A team of security researchers have revealed a major vulnerability in the Internet infrastructure that hackers could use to launch undetectable attacks and intercept secured online communications when users visit bank and e-commerce Web sites.
The team of research experts from the Netherlands, Switzerland and the United States managed to mimic the digital identity and authority assigned to RapidSSL, one of the companies that act as "certificate authorities" (CAs). These companies issue digital security credentials in order to uniquely identity Web sites.
The experts found out that RapidSSL along with a few other CA companies are still signing their digital certificates using the weak cryptographic method called MD5. The team of researchers thought they could exploit that weakness and they were right.
The researchers used a homegrown, massive array of number-crunching machines and managed to produce a virtual clone of the digital signature RapidSSL used to sign SSL certificates. The researchers used a farm of about 200 Play Station 3 gaming consoles.

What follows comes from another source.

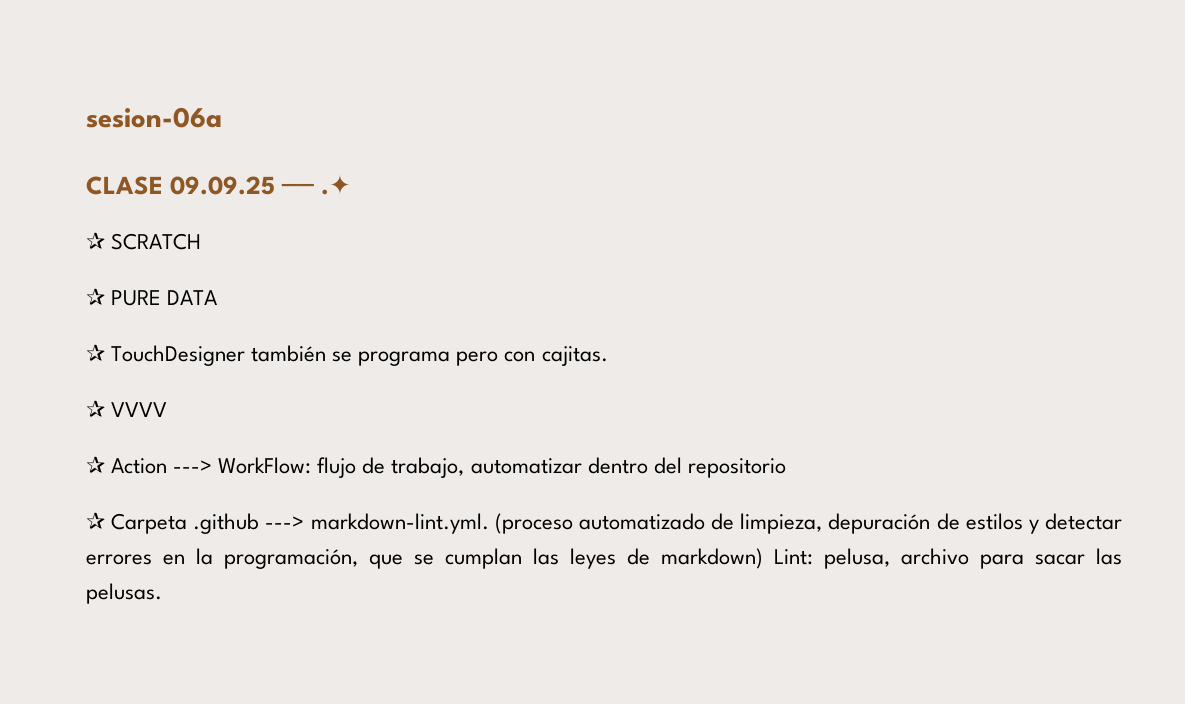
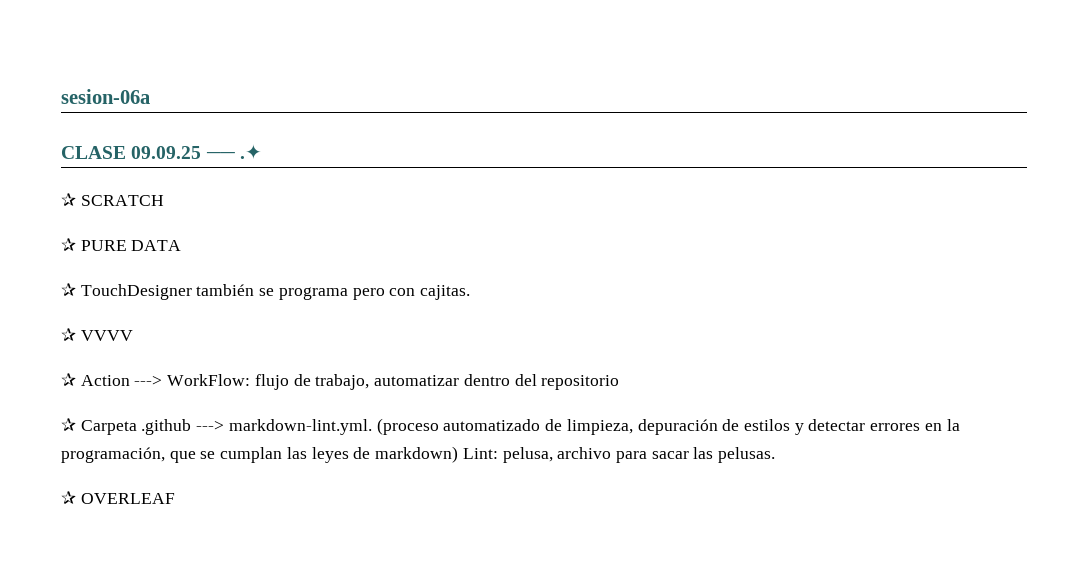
+ ✰ OVERLEAF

A hacker possessing those credentials who had seized control of a large network could intercept requests of users trying to visit an e-commerce or banking Web site. By intercepting the users, the hacker could redirect them to a counterfeit version of the site designed to steal the user's credentials. The conclusion: "Signing certs with MD5 in 2008 is negligent," said Jacob Appelbaum, researcher with the Tor Project.
Applebaum said a good hacker with experience in this area could duplicate the work done by the research team in about a month.